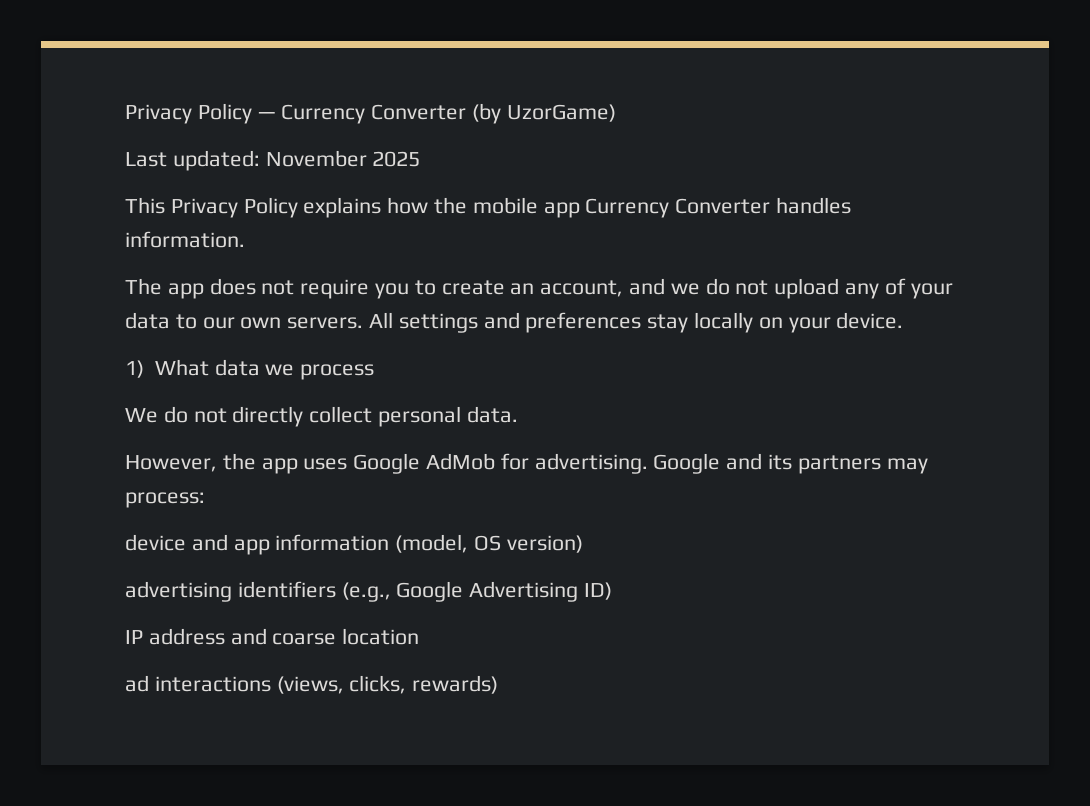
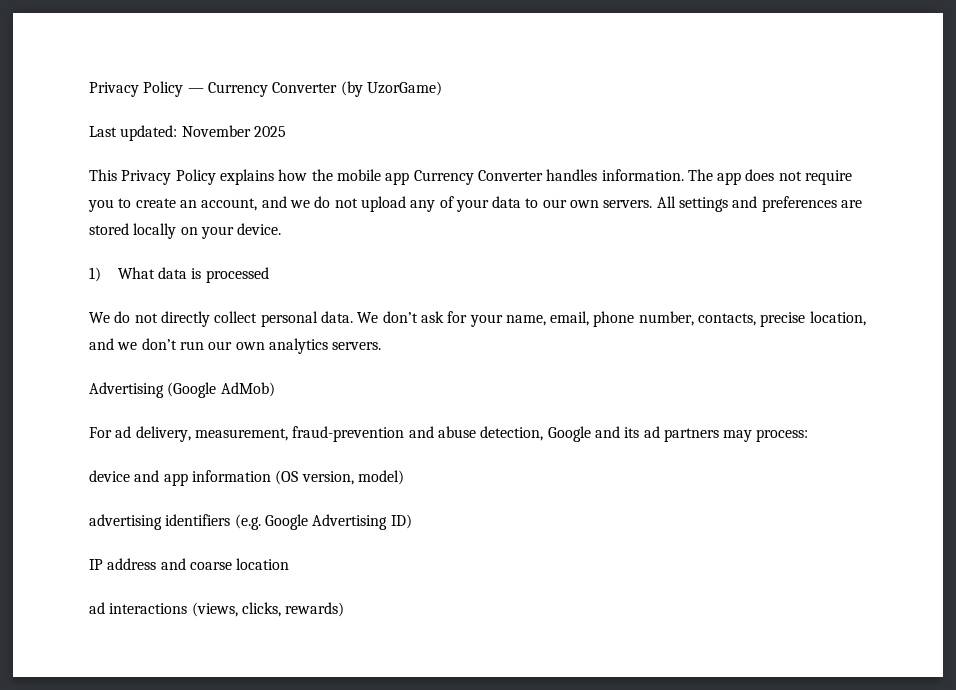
- This Privacy Policy explains how the mobile app Currency Converter handles information.
- The app does not require you to create an account, and we do not upload any of your data to our own servers.
+ This Privacy Policy explains how the mobile app Currency Converter handles information. The app does not require you to create an account, and we do not upload any of your data to our own servers.
- All settings and preferences stay locally on your device.
+ All settings and preferences are stored locally on your device.
- 1) What data we process
+ 1) What data is processed
- We do not directly collect personal data.
- However, the app uses Google AdMob for advertising. Google and its partners may process:
+ We do not directly collect personal data. We don’t ask for your name, email, phone number, contacts, precise location, and we don’t run our own analytics servers.
+ Advertising (Google AdMob)
+ For ad delivery, measurement, fraud-prevention and abuse detection, Google and its ad partners may process:
- device and app information (model, OS version)
+ device and app information (OS version, model)
- advertising identifiers (e.g., Google Advertising ID)
+ advertising identifiers (e.g. Google Advertising ID)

____

◆ **PROBLEM STATEMENT**:
In the listing above, find the line containing "- All settings" and the line containing "- However, the", then quote both, plus every line between them, exactly as written.

◆ **REPLY TO THE EXERCISE**:
- All settings and preferences stay locally on your device.
+ All settings and preferences are stored locally on your device.
- 1) What data we process
+ 1) What data is processed
- We do not directly collect personal data.
- However, the app uses Google AdMob for advertising. Google and its partners may process:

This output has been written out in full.